Bajo ese escenario, dijo, algunos sectores de la diversidad sexual terminaron cayendo en una confrontación que favoreció precisamente a quienes buscaban bloquear cualquier avance en la materia.
Fernández afirmó que el movimiento perdió la capacidad de elegir adecuadamente el momento y las herramientas para impulsar la causa, permitiendo que la discusión se trasladara al terreno emocional y dejando de lado la estrategia jurídica que históricamente había dado resultados.
A pesar del revés político que identifica en los acontecimientos recientes, el presidente del Movimiento Igualitario LGBT+ aseguró que la lucha por la igualdad jurídica continuará.

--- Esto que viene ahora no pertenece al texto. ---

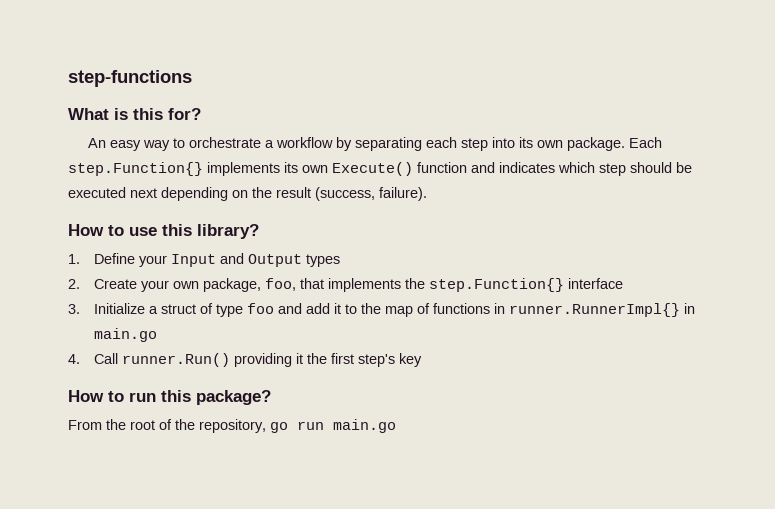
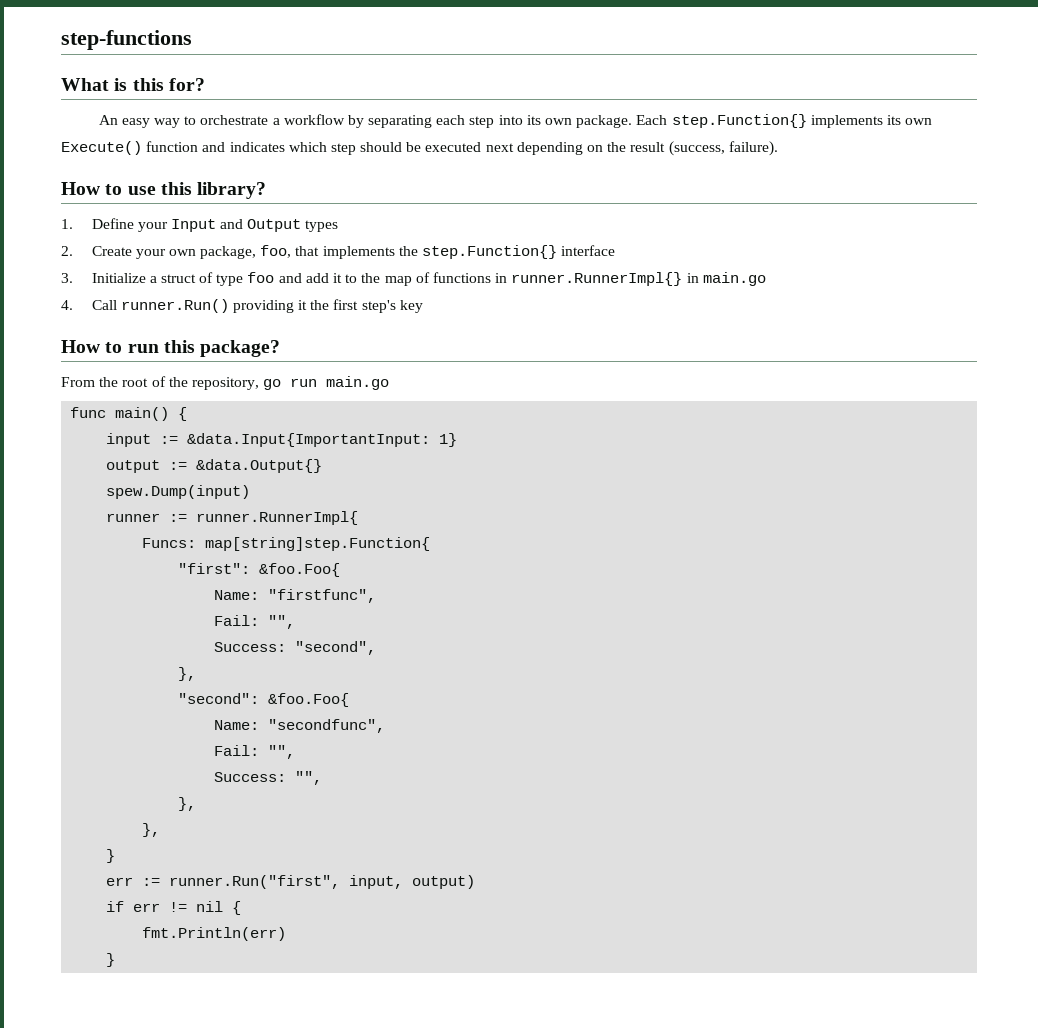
(396, 426) none -> [70,407,188,421] [106,433,458,447] [106,459,323,473] [106,485,251,499] [106,511,359,525] [142,537,431,551] [178,563,341,577] [214,589,377,603] [214,615,296,629] [214,641,377,655] [178,667,197,681] [178,693,350,707] [214,719,386,733] [214,745,296,759] [214,771,323,785] [178,797,197,811] [142,823,161,837] [106,849,116,863] [106,875,476,889] [106,901,242,915] [142,927,287,941] [106,953,116,967] // func main() { // input := &data.Input{ImportantInput: 1} // output := &data.Output{} // spew.Dump(input) // runner := runner.RunnerImpl{ // Funcs: map[string]step.Function{ // "first": &foo.Foo{ // Name: "firstfunc", // Fail: "", // Success: "second", // }, // "second": &foo.Foo{ // Name: "secondfunc", // Fail: "", // Success: "", // }, // }, // } // err := runner.Run("first", input, output) // if err != nil { // fmt.Println(err) // }

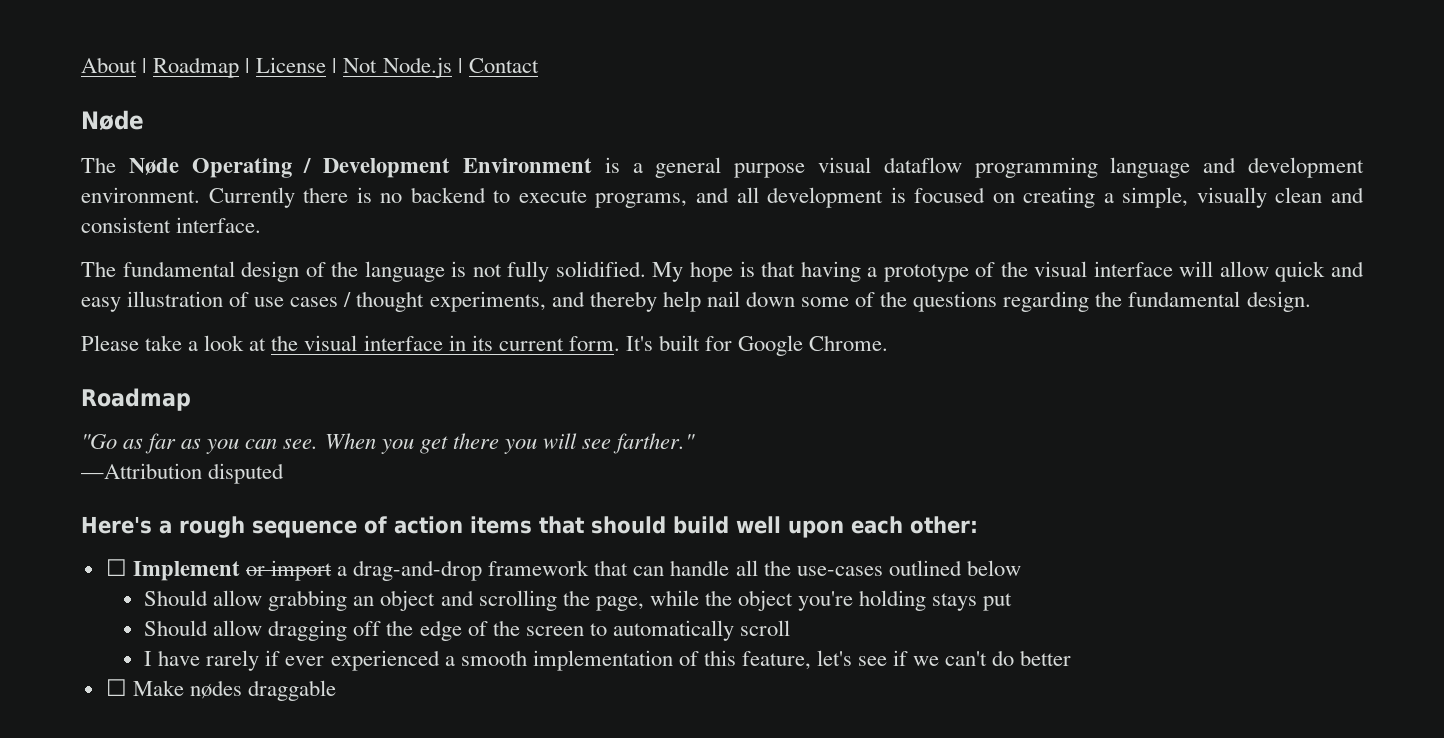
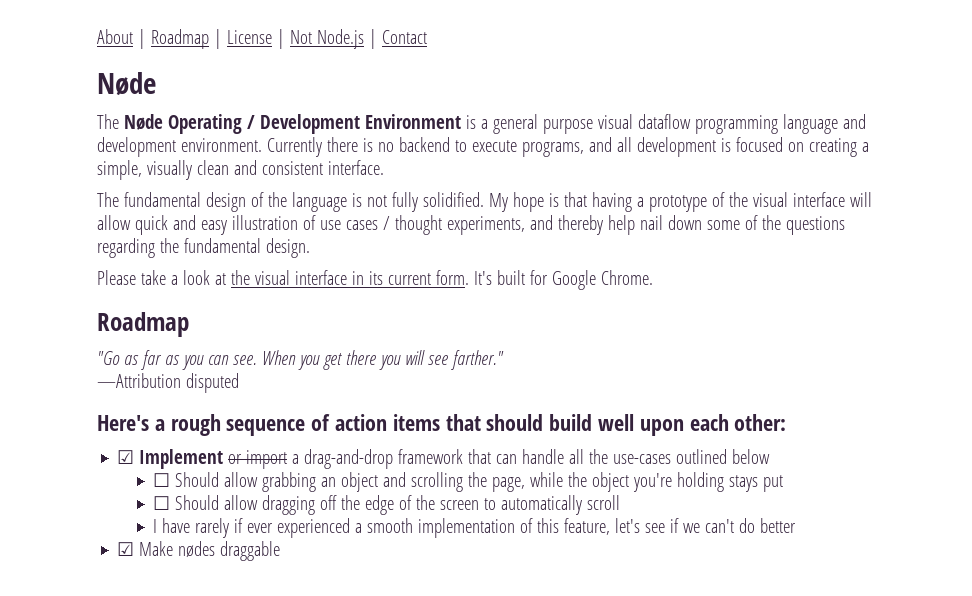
[105,559,127,576] ☐ -> [117,450,135,464] ☑
(1021, 568) none -> [153,473,171,487] ☐
(1013, 602) none -> [153,496,171,510] ☐
[105,679,127,696] ☐ -> [117,542,135,556] ☑

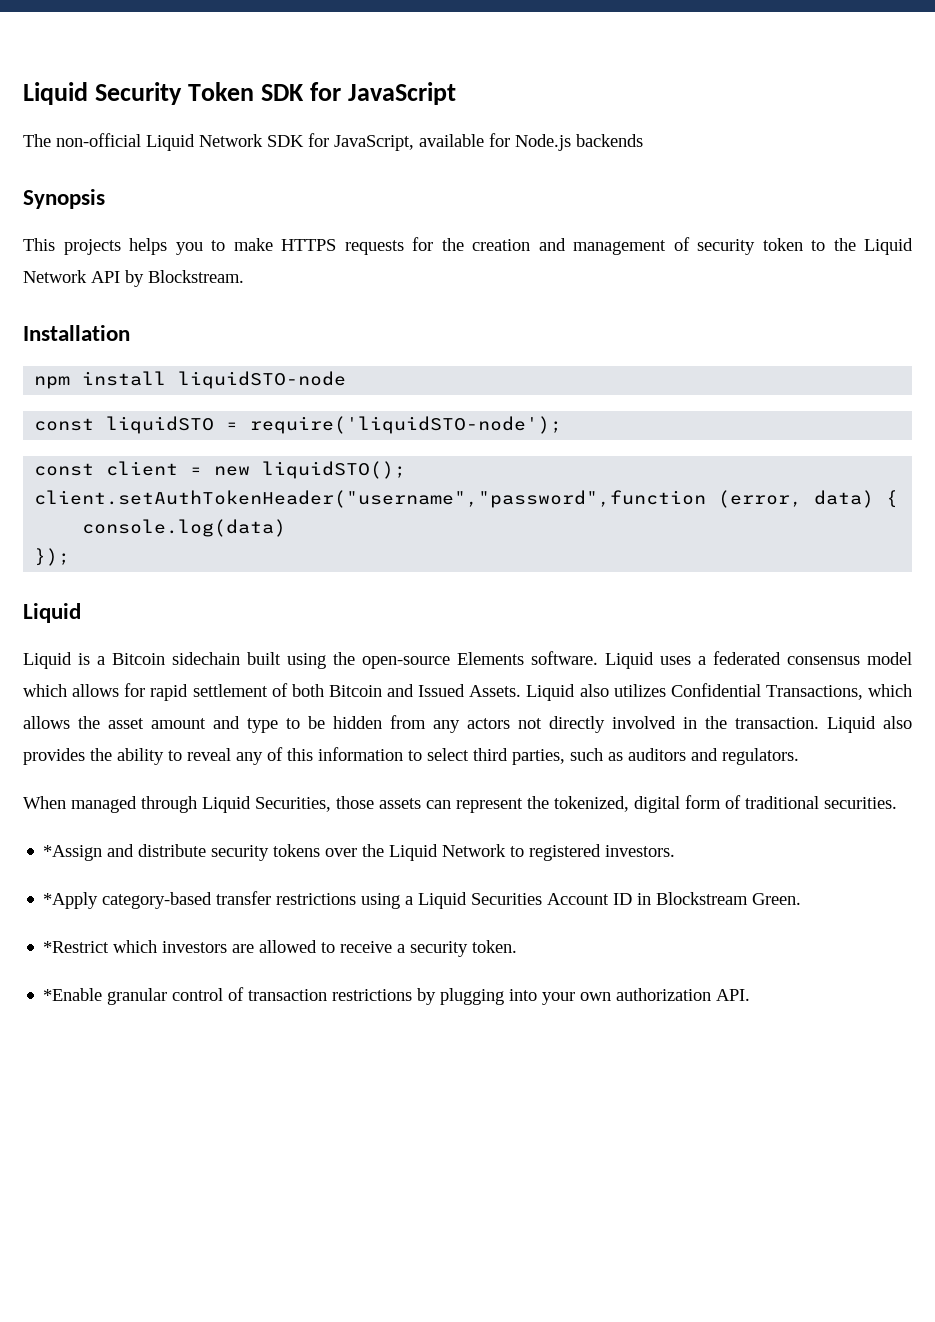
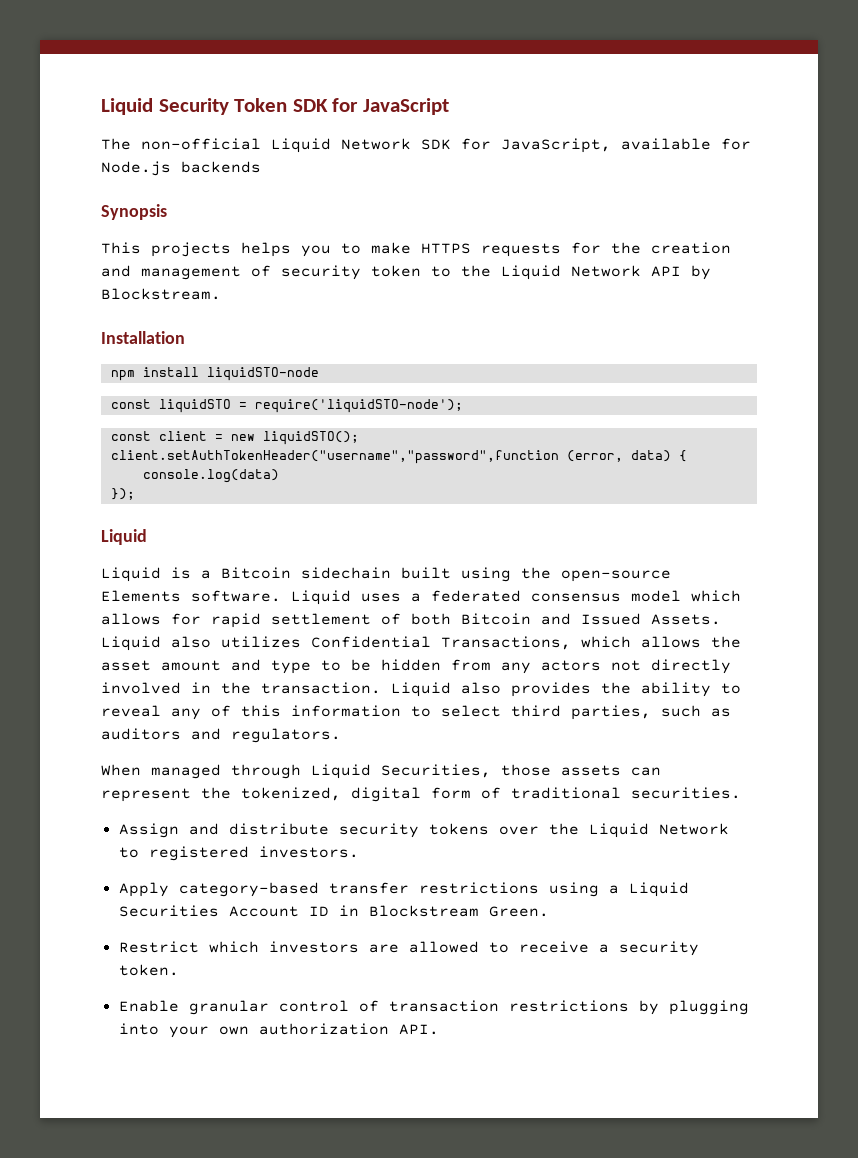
[43,845,103,861] *Assign -> [118,823,179,838] Assign
[43,892,99,909] *Apply -> [118,882,169,897] Apply
[43,941,110,953] *Restrict -> [118,941,199,953] Restrict
[43,988,103,1001] *Enable -> [118,1000,179,1012] Enable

Indicó que los próximos pasos estarán enfocados en acciones legales relacionadas con posibles omisiones legislativas, estrategia que buscará nuevamente que los tribunales obliguen a las autoridades a garantizar plenamente los derechos de las parejas del mismo sexo.
Recordó que gran parte de los avances obtenidos por la comunidad LGBT+ en México no nacieron de la voluntad política de los congresos locales, sino de sentencias judiciales que obligaron a reconocer derechos previamente negados.
Por ello, sostuvo que el movimiento deberá regresar a los tribunales, fortalecer la estrategia jurídica y evitar errores que permitan a los grupos conservadores capitalizar políticamente la causa.
Para Fernández, la lección que dejó la reciente confrontación es contundente: la comunidad LGBT+ perdió una batalla política que terminó fortaleciendo a sus adversarios ideológicos y religiosos, en un momento en el que, asegura, era indispensable actuar con mayor inteligencia estratégica que con enojo.
La autocrítica, concluyó, es necesaria porque el futuro de los derechos civiles en Chihuahua dependerá de la capacidad del movimiento para construir victorias legales y sociales, sin entregar a sus opositores argumentos que puedan utilizar para desacreditar una lucha que lleva más de 16 años buscando igualdad plena ante la ley.